About this task: Please restate the records that follow word for word, omitting any images.
··· Dataset extract
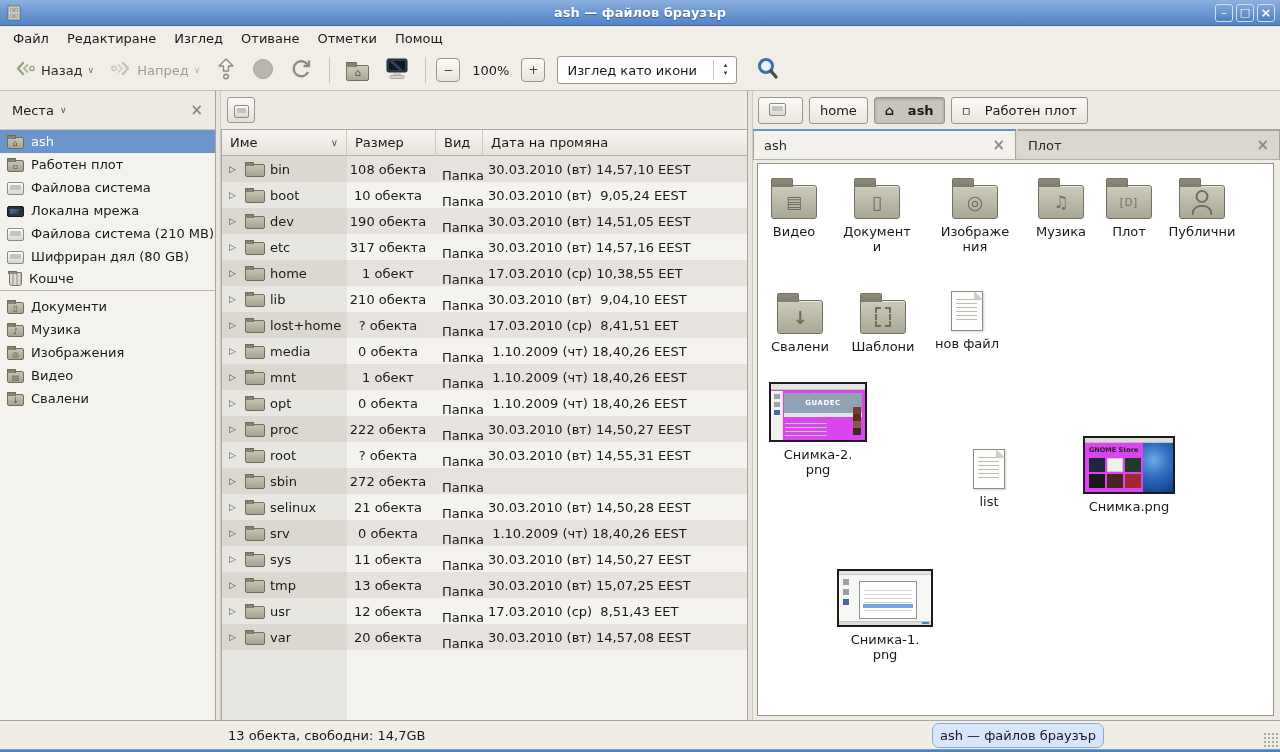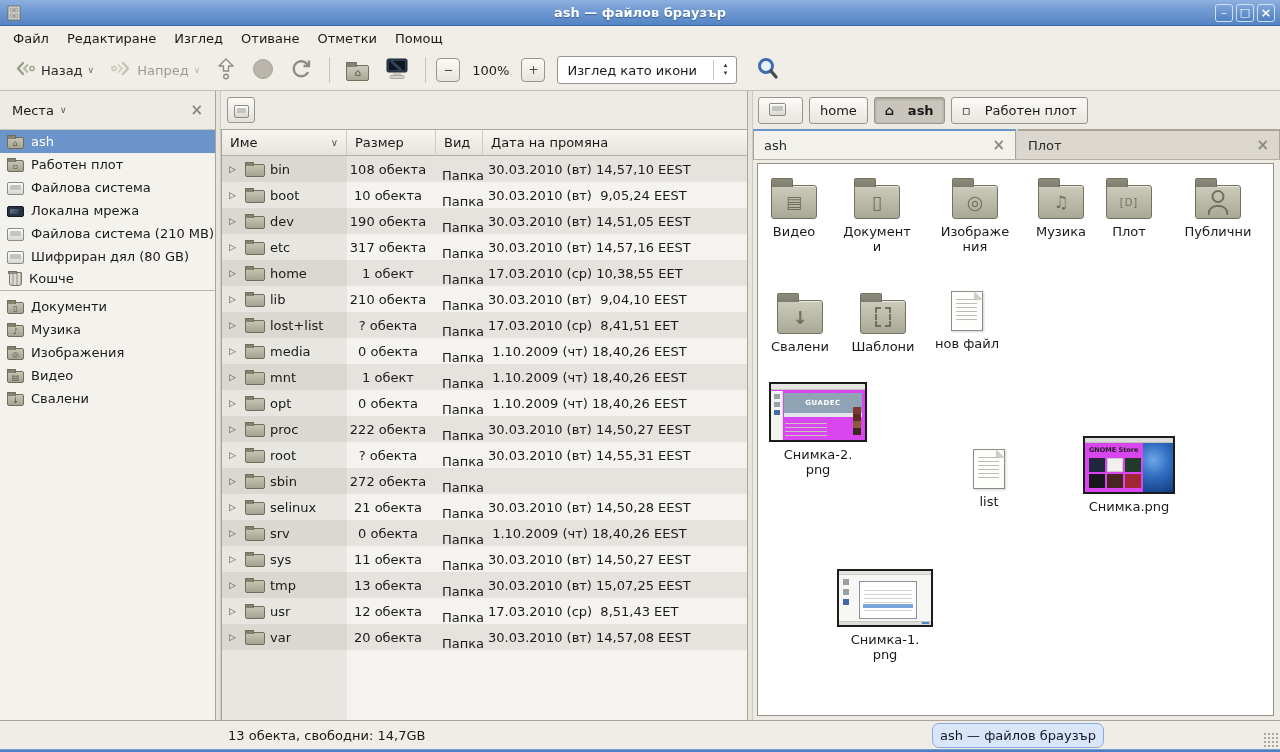--- a/index.html
+++ b/index.html
@@ -132,21 +132,21 @@
   .files-canvas { position:absolute; left:4px; right:6px; top:72px; height:553px; background:#fff;
     border:1px solid #969186; }
   .icon-item { position:absolute; display:flex; flex-direction:column; align-items:center; gap:5px; width:72px; }
   .icon-label { font-size:13px; text-align:center; word-break:break-all; line-height:1.18; max-width:76px; }
 
   .icon-item:nth-child(1){ left:0; top:12px; }
   .icon-item:nth-child(2){ left:83px; top:12px; }
   .icon-item:nth-child(3){ left:177px; top:12px; width:80px; }
   .icon-item:nth-child(4){ left:267px; top:12px; }
   .icon-item:nth-child(5){ left:335px; top:12px; }
-  .icon-item:nth-child(6){ left:408px; top:12px;margin-left:16px; }
+  .icon-item:nth-child(6){ left:408px; top:12px; }
   .icon-item:nth-child(7){ left:6px;  top:127px; }
   .icon-item:nth-child(8){ left:89px; top:127px; }
   .icon-item:nth-child(9){ left:173px; top:127px; }
   .icon-item:nth-child(10){ left:10px; top:218px; width:100px; }
   .icon-item:nth-child(10) .icon-label, .icon-item:nth-child(13) .icon-label { max-width:72px; }
   .icon-item:nth-child(11){ left:195px; top:285px; }
   .icon-item:nth-child(12){ left:321px; top:272px; width:100px; }
   .icon-item:nth-child(12) .icon-label { max-width:86px; }
   .icon-item:nth-child(13){ left:77px; top:405px; width:100px; }
 
@@ -509,21 +509,21 @@
     </span>
     <span class="tr-size">210 обекта</span>
     <span class="tr-type">Папка</span>
     <span class="tr-date">30.03.2010 (вт)  9,04,10 EEST</span>
   </div>
 
   <div class="tree-row">
     <span class="tr-name">
       <span class="expander">▷</span>
       <span class="mini-ic fold-b row-folder"></span>
-      <span>lost+list</span>
+      <span>lost+home</span>
     </span>
     <span class="tr-size">? обекта</span>
     <span class="tr-type">Папка</span>
     <span class="tr-date">17.03.2010 (ср)  8,41,51 EET</span>
   </div>
 
   <div class="tree-row">
     <span class="tr-name">
       <span class="expander">▷</span>
       <span class="mini-ic fold-b row-folder"></span>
······
Result:
--- a/index.html
+++ b/index.html
@@ -132,21 +132,21 @@
   .files-canvas { position:absolute; left:4px; right:6px; top:72px; height:553px; background:#fff;
     border:1px solid #969186; }
   .icon-item { position:absolute; display:flex; flex-direction:column; align-items:center; gap:5px; width:72px; }
   .icon-label { font-size:13px; text-align:center; word-break:break-all; line-height:1.18; max-width:76px; }
 
   .icon-item:nth-child(1){ left:0; top:12px; }
   .icon-item:nth-child(2){ left:83px; top:12px; }
   .icon-item:nth-child(3){ left:177px; top:12px; width:80px; }
   .icon-item:nth-child(4){ left:267px; top:12px; }
   .icon-item:nth-child(5){ left:335px; top:12px; }
-  .icon-item:nth-child(6){ left:408px; top:12px;margin-left:16px; }
+  .icon-item:nth-child(6){ left:408px; top:12px; }
   .icon-item:nth-child(7){ left:6px;  top:127px; }
   .icon-item:nth-child(8){ left:89px; top:127px; }
   .icon-item:nth-child(9){ left:173px; top:127px; }
   .icon-item:nth-child(10){ left:10px; top:218px; width:100px; }
   .icon-item:nth-child(10) .icon-label, .icon-item:nth-child(13) .icon-label { max-width:72px; }
   .icon-item:nth-child(11){ left:195px; top:285px; }
   .icon-item:nth-child(12){ left:321px; top:272px; width:100px; }
   .icon-item:nth-child(12) .icon-label { max-width:86px; }
   .icon-item:nth-child(13){ left:77px; top:405px; width:100px; }
 
@@ -509,21 +509,21 @@
     </span>
     <span class="tr-size">210 обекта</span>
     <span class="tr-type">Папка</span>
     <span class="tr-date">30.03.2010 (вт)  9,04,10 EEST</span>
   </div>
 
   <div class="tree-row">
     <span class="tr-name">
       <span class="expander">▷</span>
       <span class="mini-ic fold-b row-folder"></span>
-      <span>lost+list</span>
+      <span>lost+home</span>
     </span>
     <span class="tr-size">? обекта</span>
     <span class="tr-type">Папка</span>
     <span class="tr-date">17.03.2010 (ср)  8,41,51 EET</span>
   </div>
 
   <div class="tree-row">
     <span class="tr-name">
       <span class="expander">▷</span>
       <span class="mini-ic fold-b row-folder"></span>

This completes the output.